Its approval means AstraZeneca has taken another step forward in its ambition to bring six new cancer treatments to patients by 2020, following the recent launch of Lynparza for ovarian cancer in the US.
The approval comes just two-and-a-half years since Tagrisso was first tested on humans. It had received breakthrough status in the US and has also received accelerated assessment in the EU following its filing in the summer, as well as priority review in Japan.

Canadian Doctor first in world to Break Blood-Brain Barrier

The blood-brain barrier has been broken for the first time in history. Doctor Todd Mainprize, of the Sunnybrook Health Sciences Centre in Toronto, and in contact with other neuroscientists, has successfully broken the blood-brain barrier, opening the way for revolutionary new treatments for brain cancer, Alzheimer’s, depression, stroke, Parkinson’s, and more.

The procedure, which took place earlier in the week was used to successfully treat a brain tumor by non-invasively delivering medication deep into the brain using microbubbles and focused ultrasound to force cancer medication through the blood-brain barrier.

The treatment involves first dosing the patient with medication. Afterward, harmless microbubbles are injected into the bloodstream, and a high-intensity ultrasound beam is directed at the tumor, causing the microbubbles to vibrate. This gently tears the proteins around the capillary walls, allowing the medication to painlessly and harmlessly enter the brain tissue, something that has been impossible to achieve up to this point.

Proton therapy center opens in Irving, Texas

Texas Center for Proton Therapy in Irving delivered proton beam radiation treatment to its first patients on Tuesday, opening three months ahead of its original schedule.

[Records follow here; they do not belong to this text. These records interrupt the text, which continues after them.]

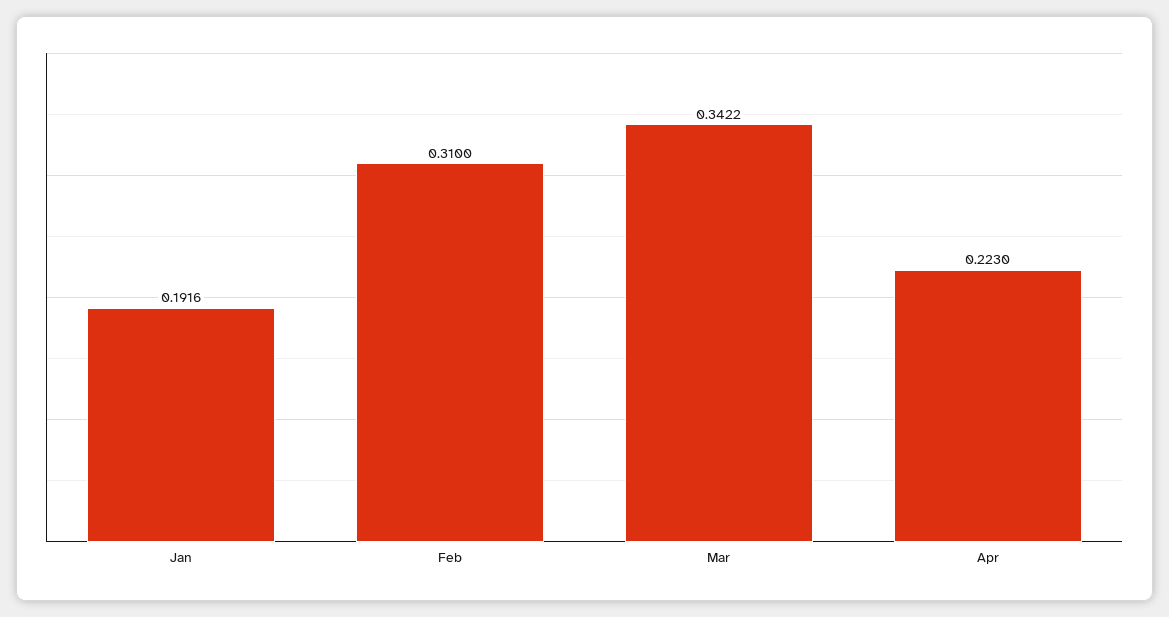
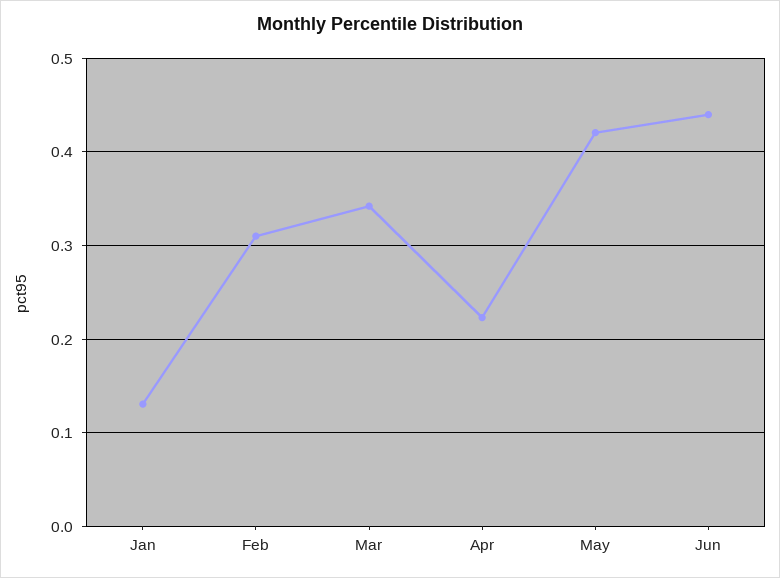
Jan: 0.1916 -> 0.13
May: none -> 0.42
Jun: none -> 0.44

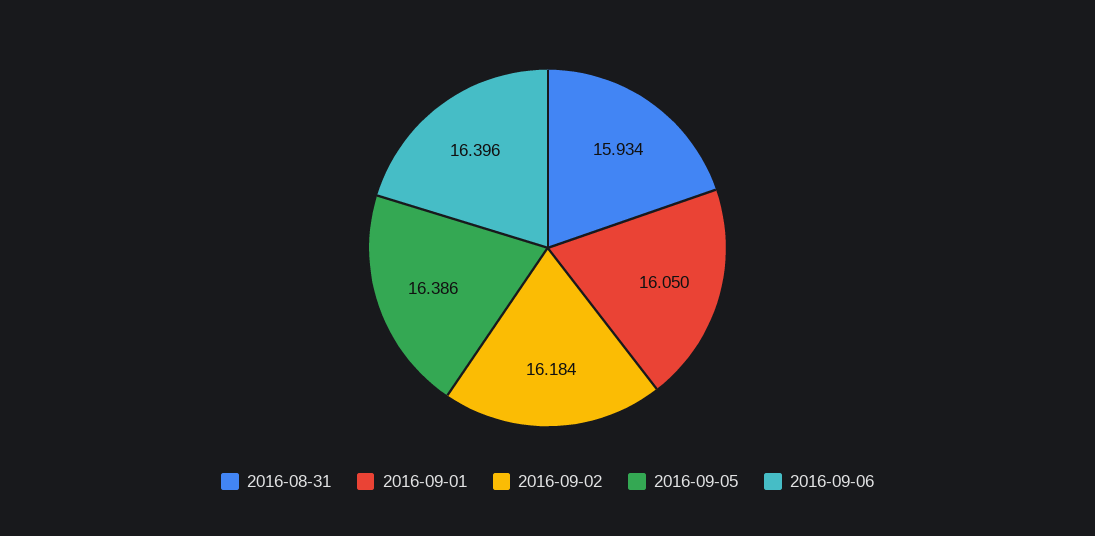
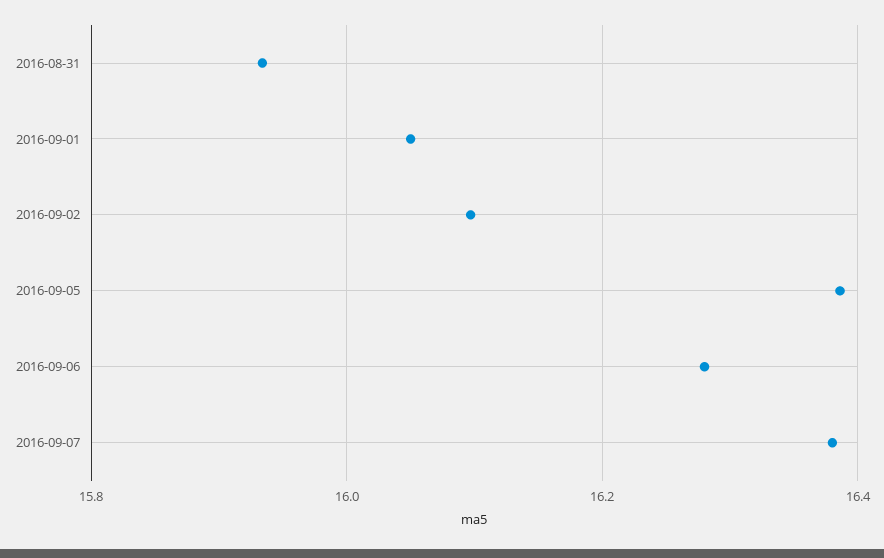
2016-09-02: 16.184 -> 16.1
2016-09-06: 16.396 -> 16.28
2016-09-07: none -> 16.38

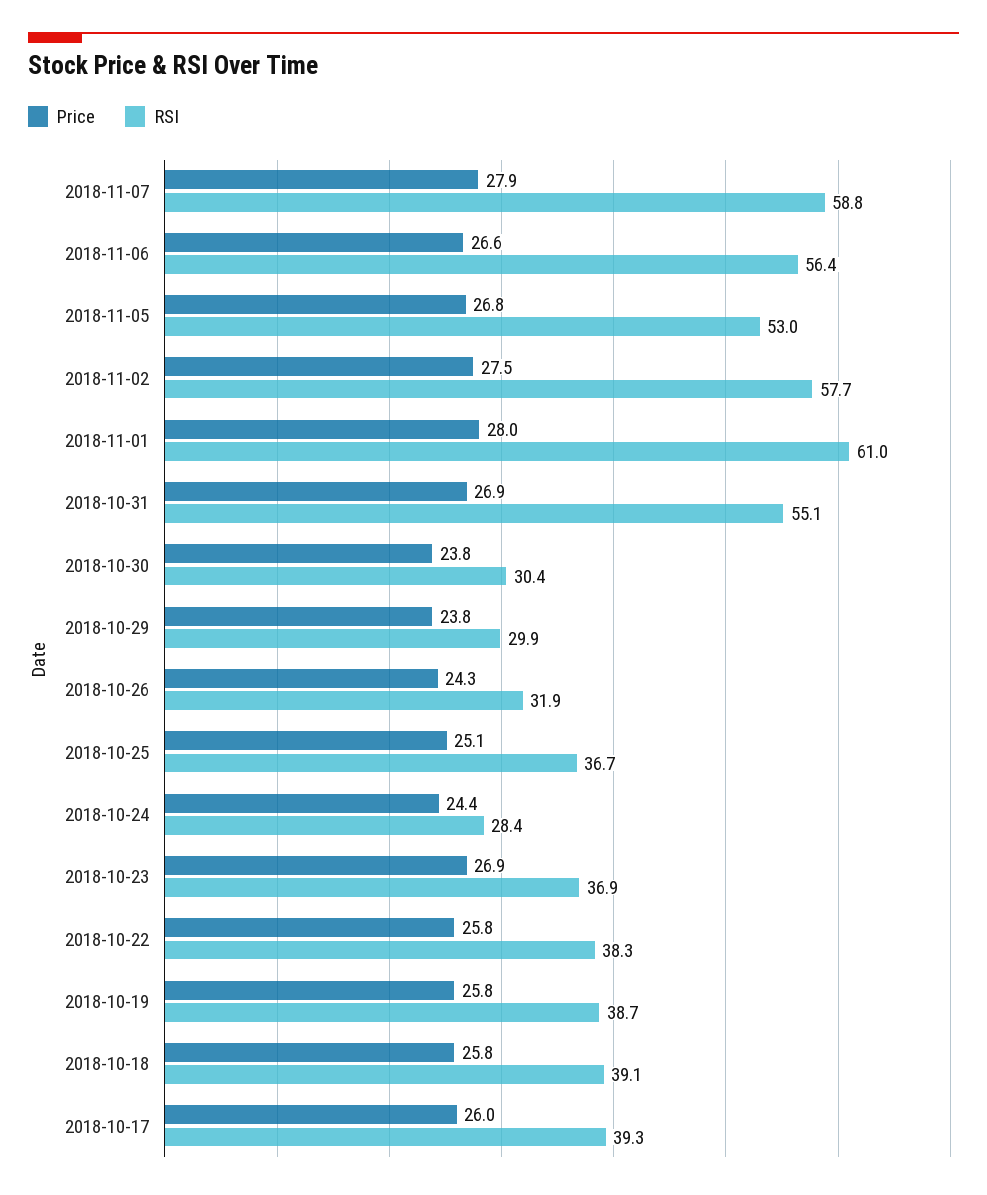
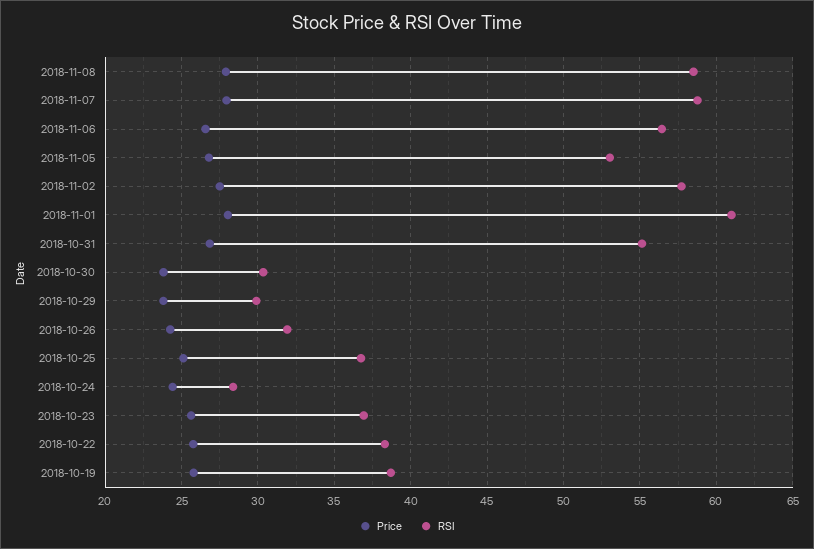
Price, 2018-10-23: 26.9 -> 25.5
Price, 2018-10-18: 25.8 -> none
RSI, 2018-10-18: 39.1 -> none
Price, 2018-10-17: 26 -> none
RSI, 2018-10-17: 39.3 -> none
Price, 2018-11-08: none -> 28
RSI, 2018-11-08: none -> 58.5

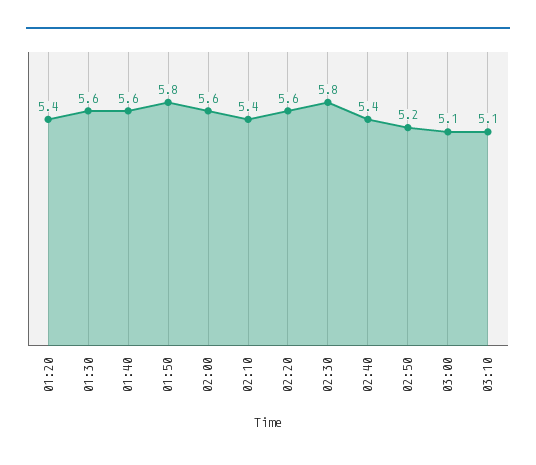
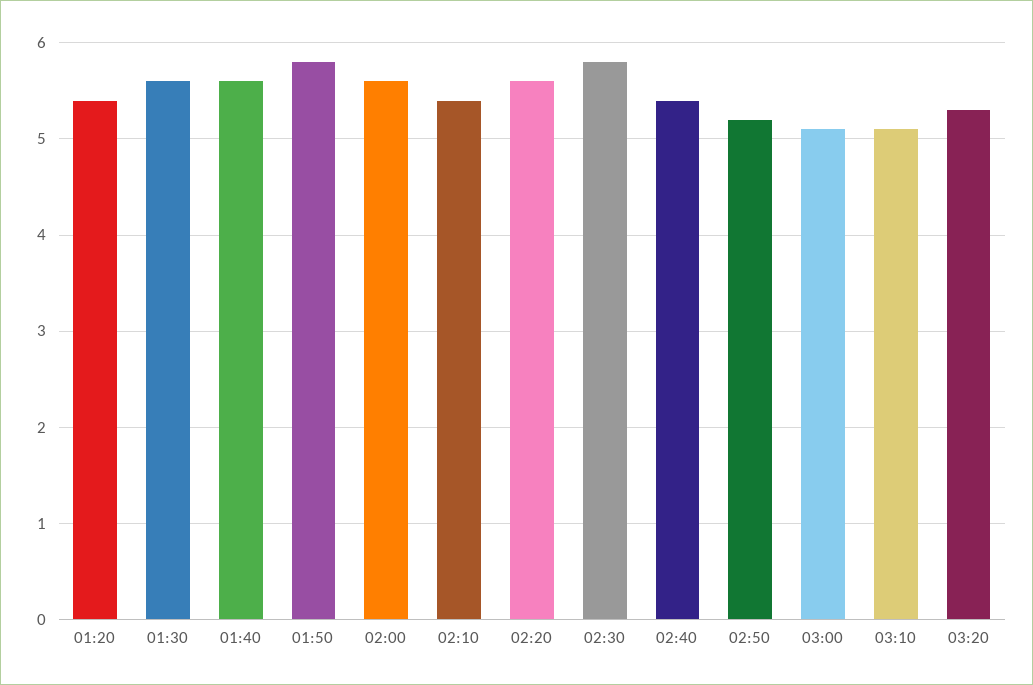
03:20: none -> 5.3

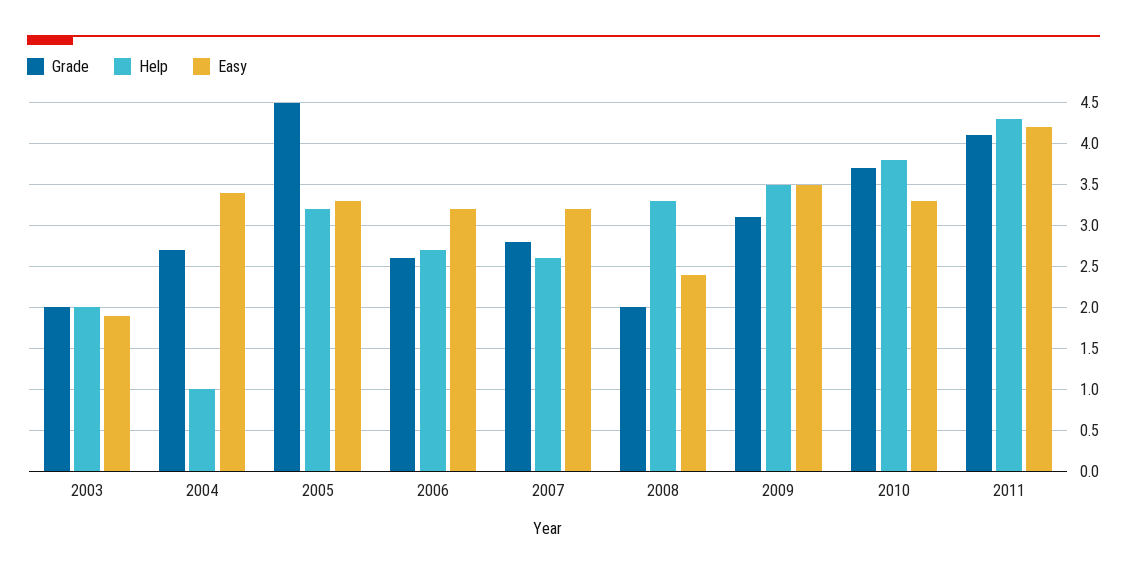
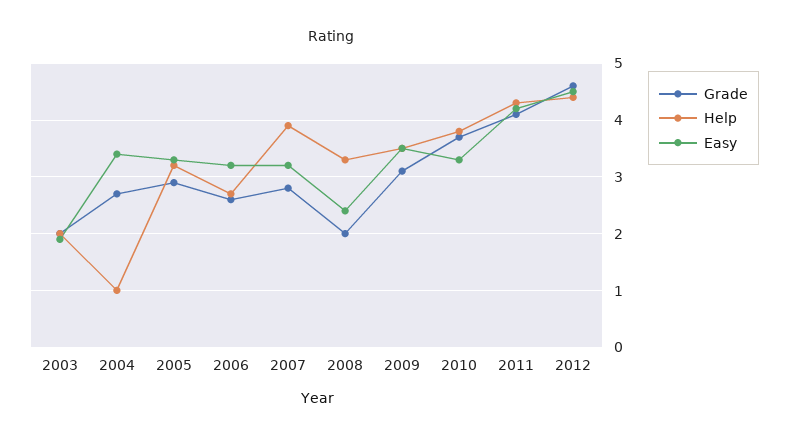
Grade, 2005: 4.5 -> 3
Help, 2007: 2.6 -> 4
Grade, 2012: none -> 4.5
Help, 2012: none -> 4.5
Easy, 2012: none -> 4.5

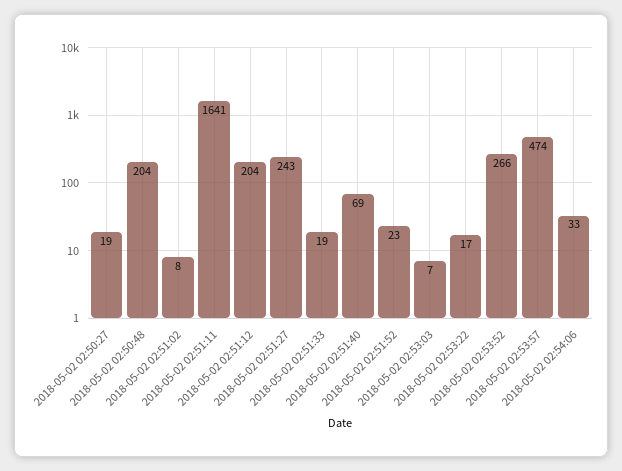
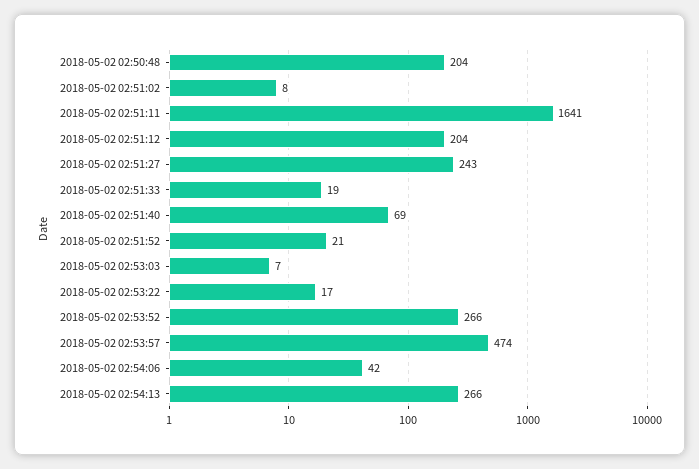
2018-05-02 02:50:27: 19 -> none
2018-05-02 02:51:52: 23 -> 21
2018-05-02 02:54:06: 33 -> 42
2018-05-02 02:54:13: none -> 266

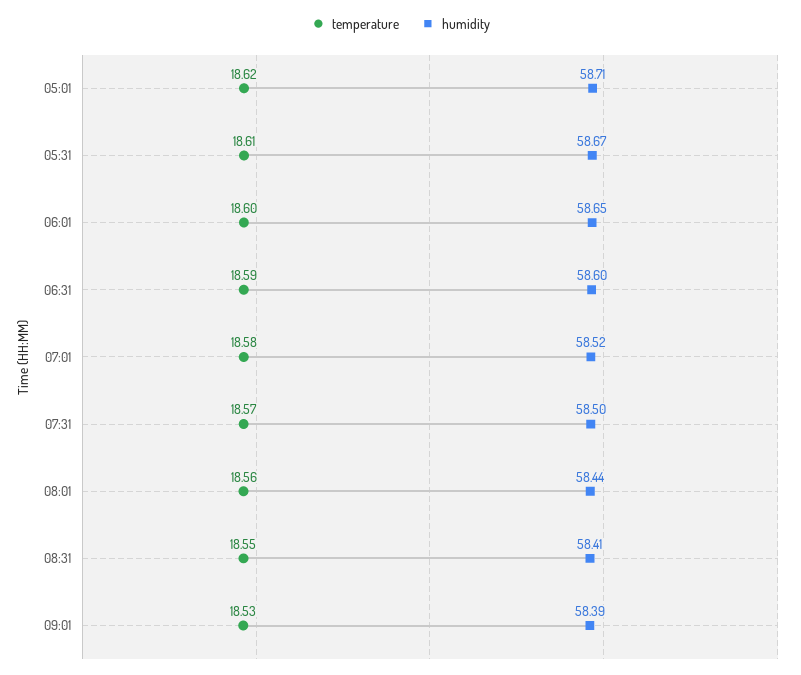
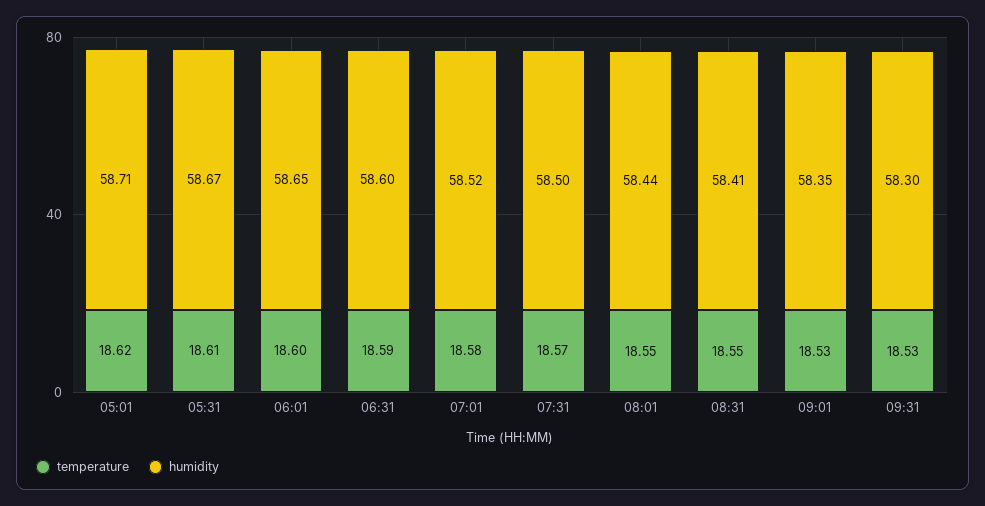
temperature, 08:01: 18.56 -> 18.55
humidity, 09:01: 58.39 -> 58.35
temperature, 09:31: none -> 18.53
humidity, 09:31: none -> 58.3

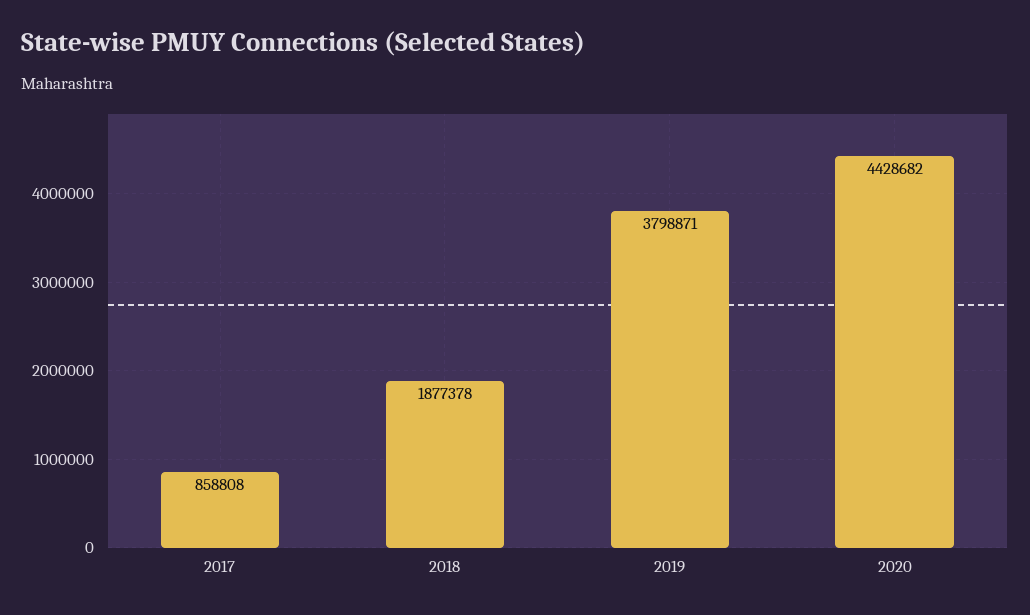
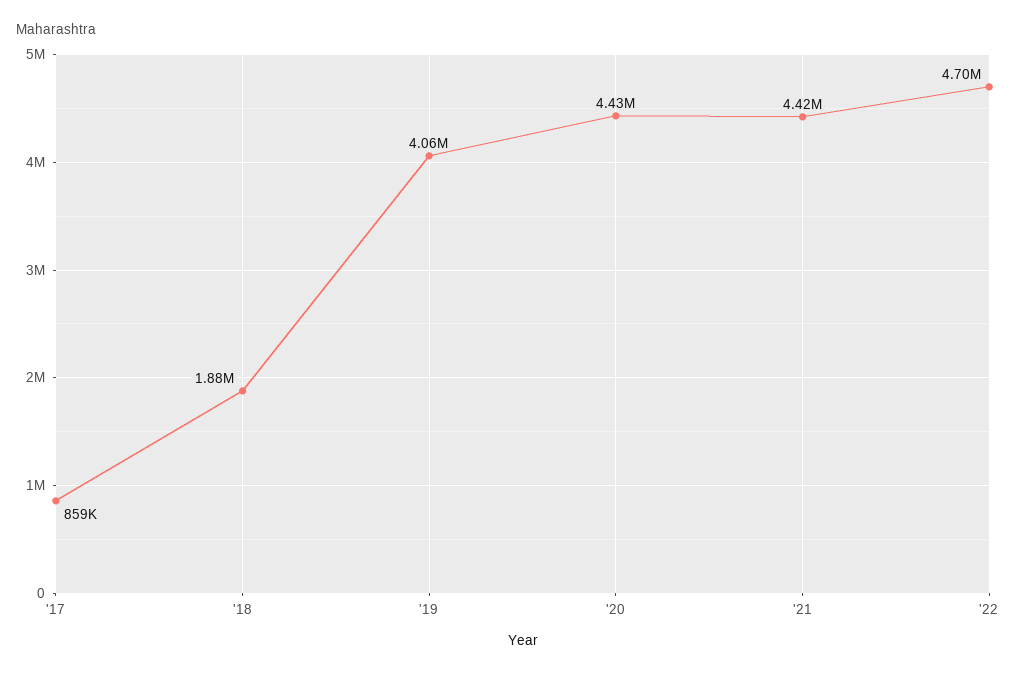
2019: 3798871 -> 4060000
'21: none -> 4420000
'22: none -> 4700000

It’s the first cancer treatment center of its type in North Texas. Before it opened, Dallas-Fort Worth was the largest metropolitan area without a proton beam cancer treatment center, with the nearest at M.D. Anderson Cancer Center in Houston and the ProCure Proton Therapy Center in Oklahoma City.

Texas Center for Proton Therapy is the only center in the state that offers the latest generation proton therapy technology, including image-guided pencil-beam scanning in multiple treatment rooms, which delivers treatment to tumors with more precision than traditional radiation.The accuracy of proton therapy minimizes damage to healthy tissue surrounding tumors and reduces side effects.

It’s especially important for pediatric patients whose bodies are still growing and developing, and in adult patients with cancers in highly sensitive areas such as the brain, spine, chest, prostate, head and neck.